Repeatedly describing as "unfair" the requirement that individuals who do not purchase insurance pay a fine, Trump said of eliminating the penalties, "Essentially, I think it ultimately leads to the end of Obamacare. I think Obamacare is over because of that."

He also reiterated his vow that "we're going to come up with something that's really going to be very good."

Trump said, "The individual mandate was very unfair, because you're basically saying, pay for something in order to not have to get healthcare. So you're paying — you're paying not to have healthcare. It was very unfair. Many people thought it should have been overturned at the Supreme Court."

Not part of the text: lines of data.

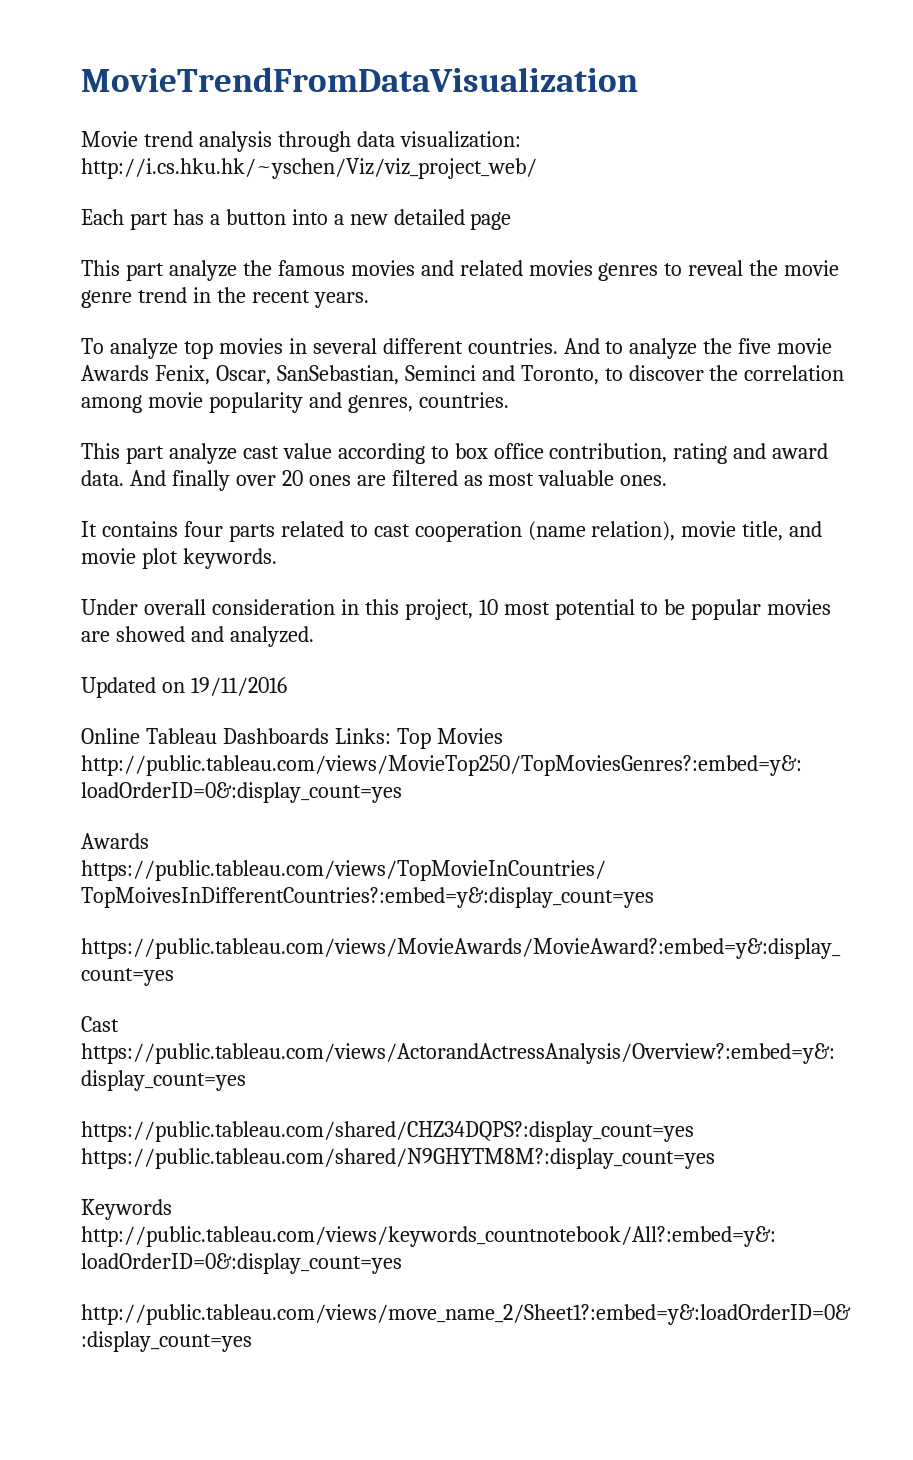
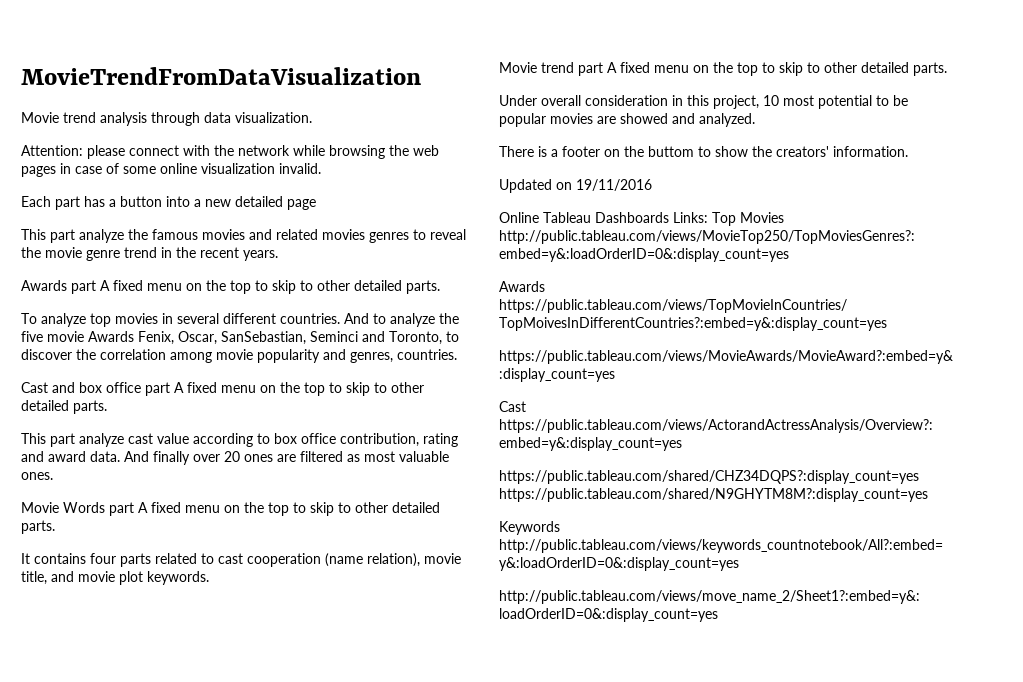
[399,131,521,148] [81,158,537,179] visualization: http://i.cs.hku.hk/~yschen/Viz/viz_project_web/ -> [235,112,312,123] [21,145,439,159] [21,163,321,177] visualization. // Attention: please connect with the network while browsing the web pages in case of some online visualization invalid.
(369, 300) none -> [21,280,440,294] // Awards part A fixed menu on the top to skip to other detailed parts.
(509, 400) none -> [21,382,424,396] [21,400,107,414] // Cast and box office part A fixed menu on the top to skip to other detailed parts.
(668, 480) none -> [21,502,440,516] [21,520,55,534] // Movie Words part A fixed menu on the top to skip to other detailed parts.
(277, 558) none -> [499,62,947,76] // Movie trend part A fixed menu on the top to skip to other detailed parts.
(314, 636) none -> [499,146,908,157] // There is a footer on the buttom to show the creators' information.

Republicans failed to deliver on their seven-year promise to repeal and replace Obamacare this year, but when it came time for tax reform, they rallied around repealing the individual mandate's penalties. Nixing the penalties served multiple purposes: it allowed them to tout the repeal of at least one aspect of Obamacare and it produced $338 billion of savings that could be used to help the finances of their tax reform package.

The savings mostly come from an assumption that without the requirement to purchase insurance, 13 million fewer individuals would sign up for Medicaid or claim subsidies for privately-administered Obamacare plans, thus reducing federal spending.

There is a broad debate in the healthcare policy community as to how much of a difference the elimination of the penalties will make when they stop being in effect as of 2019. Within the healthcare policy community, the thinking has traditionally been that the mandate is a central pillar of the law — a way of pushing younger and healthier individuals into the system to help offset the cost of covering older and sicker enrollees.

Without enough healthy customers, insurers could be left with only sicker individuals, which could trigger more premium increases and market exits from insurers. But in recent years, there’s been a questioning of whether the individual mandate has as significant an impact as originally thought given Obamacare’s more limited success in enrolling individuals who don’t qualify for free or near free care.

Though Trump's declared that Obamacare is "over," it just concluded an open enrollment season in which at least 8.8 million individuals signed up for coverage through the federal healthcare.gov. Though this is much lower than what CBO projected when the law was initially passed, it beat expectations, nearly equaling last years total, despite Trump cutting the open enrollment period in half and slashing the advertising and outreach budget.